Your task is to transcribe, without alteration, the lines from the top of the material below through the line bearing "- 注目していただきたい点と", inclusive.

**Records for processing**.
-------------------------

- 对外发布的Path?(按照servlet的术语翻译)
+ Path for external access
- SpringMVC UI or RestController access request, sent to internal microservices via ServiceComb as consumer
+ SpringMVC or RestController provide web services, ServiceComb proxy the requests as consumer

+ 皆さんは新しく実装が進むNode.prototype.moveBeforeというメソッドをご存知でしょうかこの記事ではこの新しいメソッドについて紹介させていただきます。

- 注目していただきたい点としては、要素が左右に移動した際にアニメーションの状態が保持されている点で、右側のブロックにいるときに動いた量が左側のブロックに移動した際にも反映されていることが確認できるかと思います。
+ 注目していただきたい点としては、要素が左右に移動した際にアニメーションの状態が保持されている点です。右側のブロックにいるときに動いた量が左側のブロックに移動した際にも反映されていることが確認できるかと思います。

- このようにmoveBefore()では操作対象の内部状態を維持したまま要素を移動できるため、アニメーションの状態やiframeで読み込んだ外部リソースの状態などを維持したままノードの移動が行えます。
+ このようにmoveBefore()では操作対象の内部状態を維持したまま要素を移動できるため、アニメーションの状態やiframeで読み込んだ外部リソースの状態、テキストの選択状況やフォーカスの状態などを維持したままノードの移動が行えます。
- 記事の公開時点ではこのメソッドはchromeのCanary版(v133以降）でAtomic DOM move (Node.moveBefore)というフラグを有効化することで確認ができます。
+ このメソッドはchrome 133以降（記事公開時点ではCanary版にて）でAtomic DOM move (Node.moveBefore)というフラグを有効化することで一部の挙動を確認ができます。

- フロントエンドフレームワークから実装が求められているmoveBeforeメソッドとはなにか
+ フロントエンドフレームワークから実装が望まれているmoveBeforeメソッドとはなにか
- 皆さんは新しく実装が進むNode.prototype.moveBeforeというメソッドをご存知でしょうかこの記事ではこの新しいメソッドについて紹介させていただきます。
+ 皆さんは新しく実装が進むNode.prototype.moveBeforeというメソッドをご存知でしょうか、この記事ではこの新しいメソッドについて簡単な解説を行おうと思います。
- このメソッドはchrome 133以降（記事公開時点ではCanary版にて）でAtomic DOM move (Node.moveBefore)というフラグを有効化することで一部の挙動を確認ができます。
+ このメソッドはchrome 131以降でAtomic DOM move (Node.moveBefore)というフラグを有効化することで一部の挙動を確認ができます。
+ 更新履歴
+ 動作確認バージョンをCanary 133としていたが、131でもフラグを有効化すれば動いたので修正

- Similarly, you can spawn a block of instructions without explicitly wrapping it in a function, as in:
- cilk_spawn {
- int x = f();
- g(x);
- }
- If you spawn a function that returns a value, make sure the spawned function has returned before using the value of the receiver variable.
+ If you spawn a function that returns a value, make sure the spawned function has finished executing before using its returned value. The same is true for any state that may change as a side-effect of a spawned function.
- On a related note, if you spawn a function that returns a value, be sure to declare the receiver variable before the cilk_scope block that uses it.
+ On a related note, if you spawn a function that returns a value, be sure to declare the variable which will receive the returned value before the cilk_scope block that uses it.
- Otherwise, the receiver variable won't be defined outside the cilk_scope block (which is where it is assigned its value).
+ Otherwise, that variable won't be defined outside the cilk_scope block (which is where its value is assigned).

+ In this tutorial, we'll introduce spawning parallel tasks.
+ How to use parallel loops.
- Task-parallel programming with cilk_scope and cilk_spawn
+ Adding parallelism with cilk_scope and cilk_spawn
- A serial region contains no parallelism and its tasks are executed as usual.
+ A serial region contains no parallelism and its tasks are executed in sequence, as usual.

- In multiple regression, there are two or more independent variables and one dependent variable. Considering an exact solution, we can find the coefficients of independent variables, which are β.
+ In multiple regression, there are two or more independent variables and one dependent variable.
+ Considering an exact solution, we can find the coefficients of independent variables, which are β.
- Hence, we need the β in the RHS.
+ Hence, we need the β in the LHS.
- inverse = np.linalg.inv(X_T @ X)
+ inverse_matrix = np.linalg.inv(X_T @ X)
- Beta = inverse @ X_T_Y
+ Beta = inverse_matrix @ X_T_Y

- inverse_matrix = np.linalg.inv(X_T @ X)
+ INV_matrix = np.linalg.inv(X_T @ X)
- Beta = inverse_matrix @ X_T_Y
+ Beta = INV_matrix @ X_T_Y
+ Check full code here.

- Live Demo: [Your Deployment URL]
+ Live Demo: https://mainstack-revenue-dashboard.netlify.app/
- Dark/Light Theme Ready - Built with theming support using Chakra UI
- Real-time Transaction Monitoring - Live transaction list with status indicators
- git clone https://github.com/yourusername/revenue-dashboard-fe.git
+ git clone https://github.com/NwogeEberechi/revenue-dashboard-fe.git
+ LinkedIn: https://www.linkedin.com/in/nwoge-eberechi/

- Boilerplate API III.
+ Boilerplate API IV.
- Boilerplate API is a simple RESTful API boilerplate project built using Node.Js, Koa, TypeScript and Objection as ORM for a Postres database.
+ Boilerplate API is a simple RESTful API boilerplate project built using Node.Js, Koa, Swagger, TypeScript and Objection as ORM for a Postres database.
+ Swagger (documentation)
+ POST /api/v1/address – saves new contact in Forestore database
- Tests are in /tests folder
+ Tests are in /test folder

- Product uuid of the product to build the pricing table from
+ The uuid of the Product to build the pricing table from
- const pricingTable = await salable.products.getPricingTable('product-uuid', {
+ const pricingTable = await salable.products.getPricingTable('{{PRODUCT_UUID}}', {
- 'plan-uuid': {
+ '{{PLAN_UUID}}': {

-------------------------

**Problem solution**.
- 对外发布的Path?(按照servlet的术语翻译)
+ Path for external access
- SpringMVC UI or RestController access request, sent to internal microservices via ServiceComb as consumer
+ SpringMVC or RestController provide web services, ServiceComb proxy the requests as consumer

+ 皆さんは新しく実装が進むNode.prototype.moveBeforeというメソッドをご存知でしょうかこの記事ではこの新しいメソッドについて紹介させていただきます。

- 注目していただきたい点としては、要素が左右に移動した際にアニメーションの状態が保持されている点で、右側のブロックにいるときに動いた量が左側のブロックに移動した際にも反映されていることが確認できるかと思います。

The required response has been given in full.